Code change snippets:
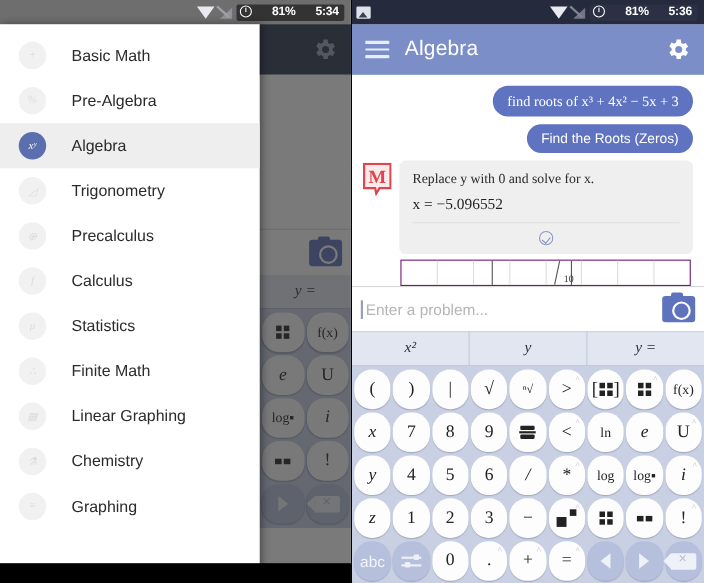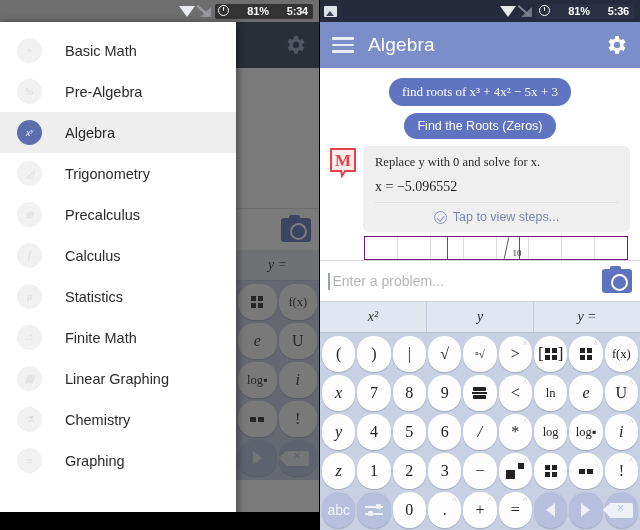--- a/index.html
+++ b/index.html
@@ -51,7 +51,7 @@
 
   
   .chat { position:relative; background:#fff; padding:10px 10px 0 10px; height:192px; overflow:hidden; }
-  .row-right { display:flex; justify-content:center; margin-bottom:7px; }
+  .row-right { display:flex; justify-content:flex-end; margin-bottom:7px; }
   .bubble-user { background:#5f73c0; color:#fff; border-radius:15px; padding:6px 13px; font-size:13px; max-width:240px; font-family:"Liberation Serif",serif;}
   .bubble-user.plain { font-family:"Liberation Sans",sans-serif; font-size:12.5px; }
   .row-left { display:flex; align-items:flex-start; gap:7px; }

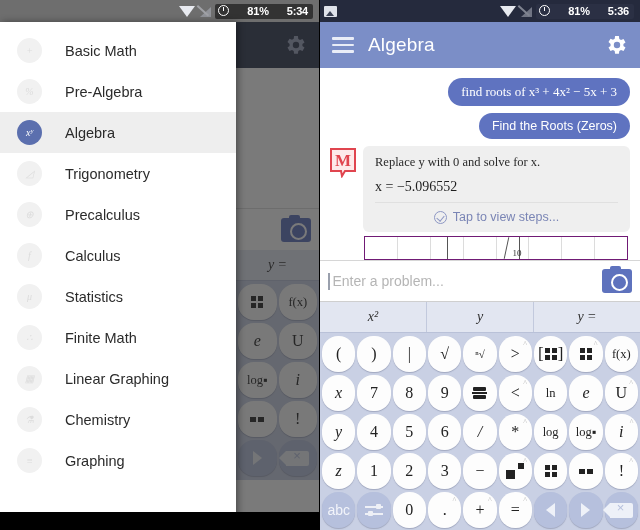--- a/index.html
+++ b/index.html
@@ -317,7 +317,6 @@
           <div class="bot-ans">x = −5.096552</div>
           <div class="steps">
             <span class="checkico"></span>
-            <span>Tap to view steps...</span>
           </div>
         </div>
       </div>

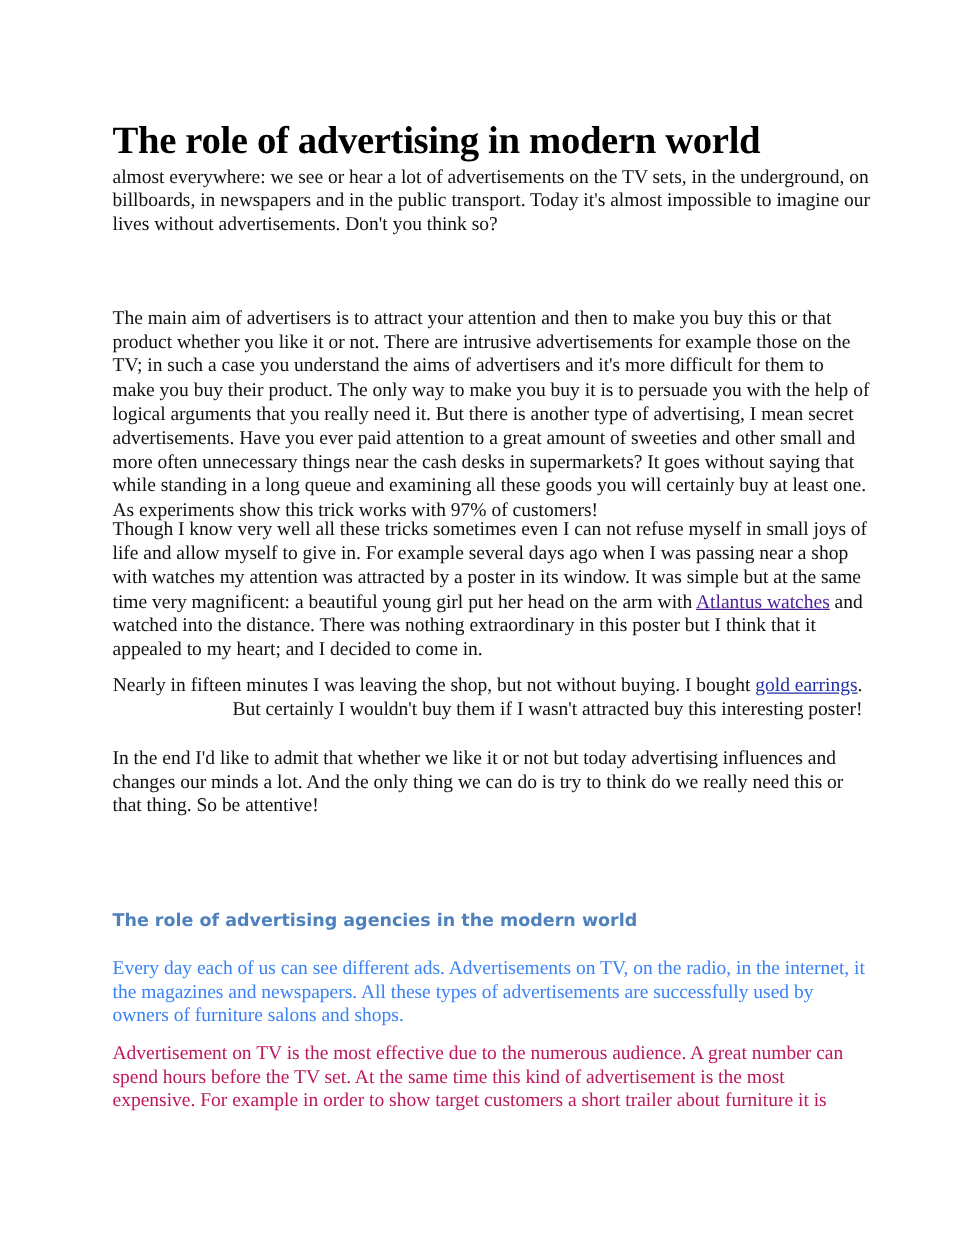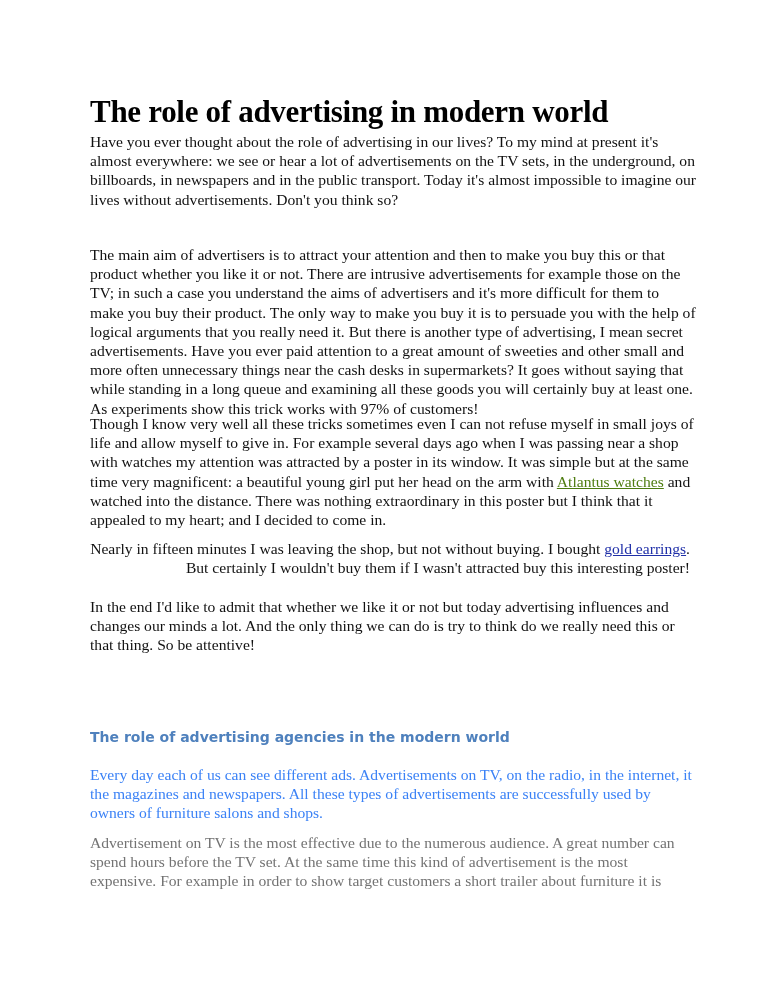--- a/index.html
+++ b/index.html
@@ -80,7 +80,6 @@
   <h1 class="title">The role of advertising in modern world</h1>
 
   <p class="para" id="p1" style="color: rgb(17, 17, 17);">
-    <span class="ln">Have you ever thought about the role of advertising in our lives? To my mind at present it's</span>
     <span class="ln">almost everywhere: we see or hear a lot of advertisements on the TV sets, in the underground, on</span>
     <span class="ln">billboards, in newspapers and in the public transport. Today it's almost impossible to imagine our</span>
     <span class="ln">lives without advertisements. Don't you think so?</span>

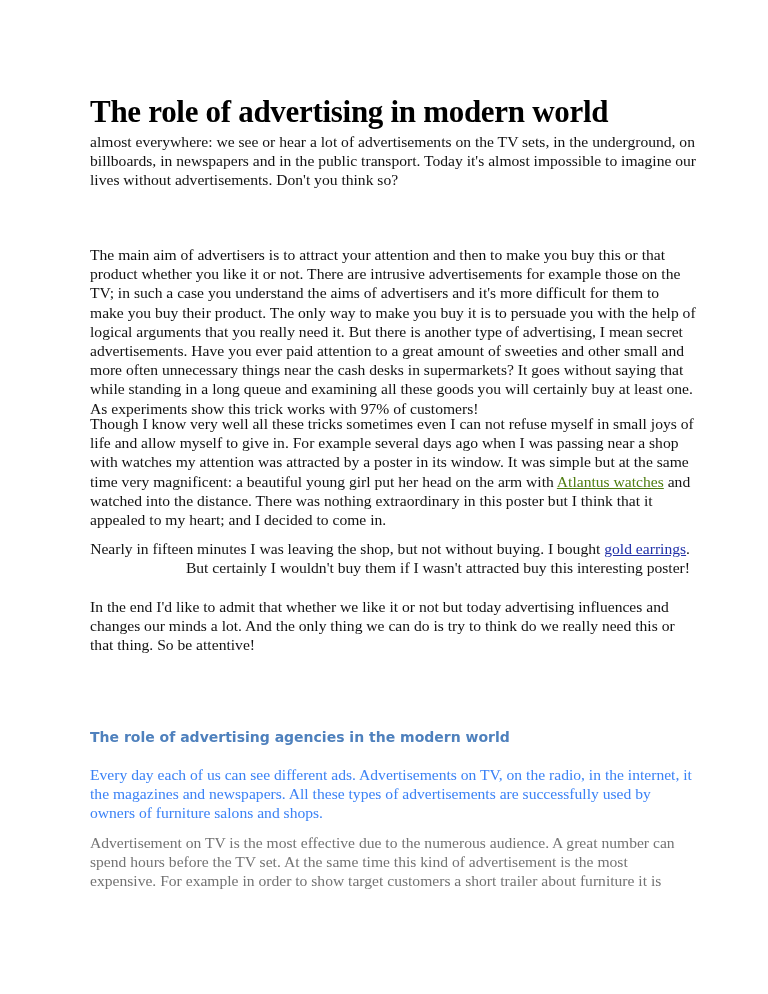--- a/index.html
+++ b/index.html
@@ -101,7 +101,7 @@
     <span class="ln">Though I know very well all these tricks sometimes even I can not refuse myself in small joys of</span>
     <span class="ln">life and allow myself to give in. For example several days ago when I was passing near a shop</span>
     <span class="ln">with watches my attention was attracted by a poster in its window. It was simple but at the same</span>
-    <span class="ln"><span>time very magnificent: a beautiful young girl put her head on the arm with </span><a class="link" style="color: #4d7c0f;">Atlantus watches</a><span> and</span></span>
+    <span class="ln"><span>time very magnificent: a beautiful young girl put her head on the arm with </span><a class="link" style="color: #4c1d95;">Atlantus watches</a><span> and</span></span>
     <span class="ln">watched into the distance. There was nothing extraordinary in this poster but I think that it</span>
     <span class="ln">appealed to my heart; and I decided to come in.</span>
   </p>

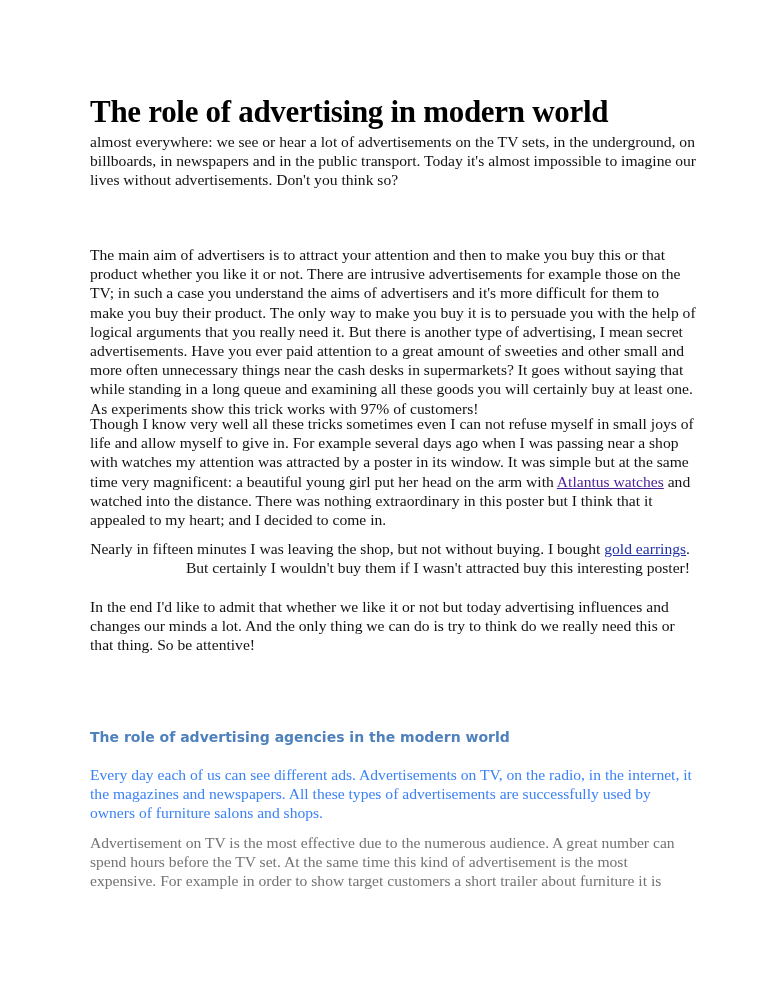--- a/index.html
+++ b/index.html
@@ -125,7 +125,7 @@
     <span class="ln">owners of furniture salons and shops.</span>
   </p>
 
-  <p class="para" id="p7" style="color: #737373;">
+  <p class="para" id="p7" style="color: #be185d;">
     <span class="ln">Advertisement on TV is the most effective due to the numerous audience. A great number can</span>
     <span class="ln">spend hours before the TV set. At the same time this kind of advertisement is the most</span>
     <span class="ln">expensive. For example in order to show target customers a short trailer about furniture it is</span>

Instructions to follow: Every line above is to be duplicated exactly; no picture should be carried over.

Written response:
--- a/index.html
+++ b/index.html
@@ -51,7 +51,7 @@
 
   
   .chat { position:relative; background:#fff; padding:10px 10px 0 10px; height:192px; overflow:hidden; }
-  .row-right { display:flex; justify-content:center; margin-bottom:7px; }
+  .row-right { display:flex; justify-content:flex-end; margin-bottom:7px; }
   .bubble-user { background:#5f73c0; color:#fff; border-radius:15px; padding:6px 13px; font-size:13px; max-width:240px; font-family:"Liberation Serif",serif;}
   .bubble-user.plain { font-family:"Liberation Sans",sans-serif; font-size:12.5px; }
   .row-left { display:flex; align-items:flex-start; gap:7px; }

--- a/index.html
+++ b/index.html
@@ -317,7 +317,6 @@
           <div class="bot-ans">x = −5.096552</div>
           <div class="steps">
             <span class="checkico"></span>
-            <span>Tap to view steps...</span>
           </div>
         </div>
       </div>

--- a/index.html
+++ b/index.html
@@ -80,7 +80,6 @@
   <h1 class="title">The role of advertising in modern world</h1>
 
   <p class="para" id="p1" style="color: rgb(17, 17, 17);">
-    <span class="ln">Have you ever thought about the role of advertising in our lives? To my mind at present it's</span>
     <span class="ln">almost everywhere: we see or hear a lot of advertisements on the TV sets, in the underground, on</span>
     <span class="ln">billboards, in newspapers and in the public transport. Today it's almost impossible to imagine our</span>
     <span class="ln">lives without advertisements. Don't you think so?</span>

--- a/index.html
+++ b/index.html
@@ -101,7 +101,7 @@
     <span class="ln">Though I know very well all these tricks sometimes even I can not refuse myself in small joys of</span>
     <span class="ln">life and allow myself to give in. For example several days ago when I was passing near a shop</span>
     <span class="ln">with watches my attention was attracted by a poster in its window. It was simple but at the same</span>
-    <span class="ln"><span>time very magnificent: a beautiful young girl put her head on the arm with </span><a class="link" style="color: #4d7c0f;">Atlantus watches</a><span> and</span></span>
+    <span class="ln"><span>time very magnificent: a beautiful young girl put her head on the arm with </span><a class="link" style="color: #4c1d95;">Atlantus watches</a><span> and</span></span>
     <span class="ln">watched into the distance. There was nothing extraordinary in this poster but I think that it</span>
     <span class="ln">appealed to my heart; and I decided to come in.</span>
   </p>

--- a/index.html
+++ b/index.html
@@ -125,7 +125,7 @@
     <span class="ln">owners of furniture salons and shops.</span>
   </p>
 
-  <p class="para" id="p7" style="color: #737373;">
+  <p class="para" id="p7" style="color: #be185d;">
     <span class="ln">Advertisement on TV is the most effective due to the numerous audience. A great number can</span>
     <span class="ln">spend hours before the TV set. At the same time this kind of advertisement is the most</span>
     <span class="ln">expensive. For example in order to show target customers a short trailer about furniture it is</span>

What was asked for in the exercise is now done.